I also noticed that a lot of my freshman friends struggled with not having one-on-one attention and they were not feeling connected, especially as underrepresented students. So, I co-founded the Link Peer Mentoring Program within the UF. We paired 44 students with 22 mentors this year, giving the new students someone to turn to who’s already been through it all. It’s kind of a legacy I’m leaving here at USD.
My parents have taught me a lot about striving for your goals and doing what you know is right. Even so, they thought I was stretching myself too thin. But when I received the Woman of Impact award by USD’s Women’s Center in December, they realized how much of a difference I was making.

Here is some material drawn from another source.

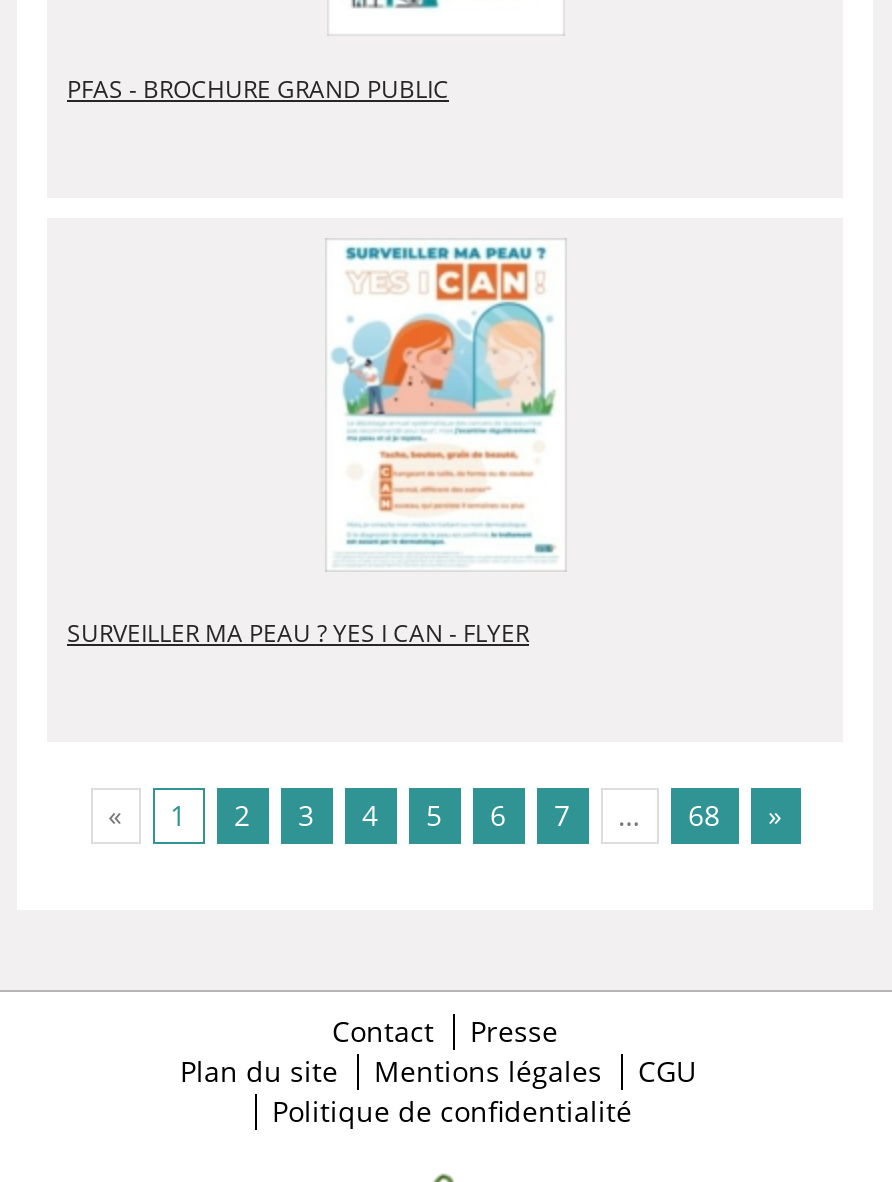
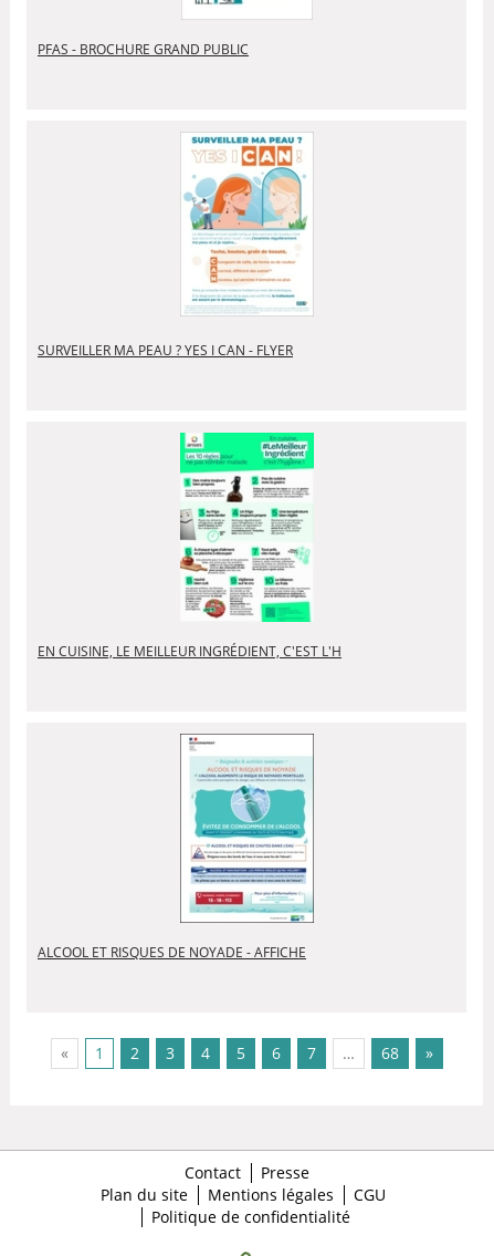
none -> [38,430,341,661] [image] | EN CUISINE, LE MEILLEUR INGRÉDIENT, C'EST L'H
none -> [38,734,315,962] [image] | ALCOOL ET RISQUES DE NOYADE - AFFICHE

They were so proud, and that made me want to work harder and to overcome anything.
I spent a lot of time with UF and as vice chair of the Torero Program Board this last year, and I am putting together a scholarship fund for a student who shows a commitment to diversity and inclusion at USD. That’s something I can still be involved with. I don’t think I could leave USD and just not care anymore.
I’ve invested a lot of my time and my efforts here. I’ve learned so much from my advisers, and my friends have said they want to follow in my footsteps. That validation pushes me to be an example that I hope others can follow.
It’s hard to let go, but I know I am leaving USD in good hands. And seeing that I might have made a difference in some people’s lives really gives me closure so I know I can leave and be okay.”
— Jayzona Alberto ’11, BA, Psychology
[As Told To Trisha J. Ratledge]
This story originally appeared in the Summer 2011 issue of USD Magazine.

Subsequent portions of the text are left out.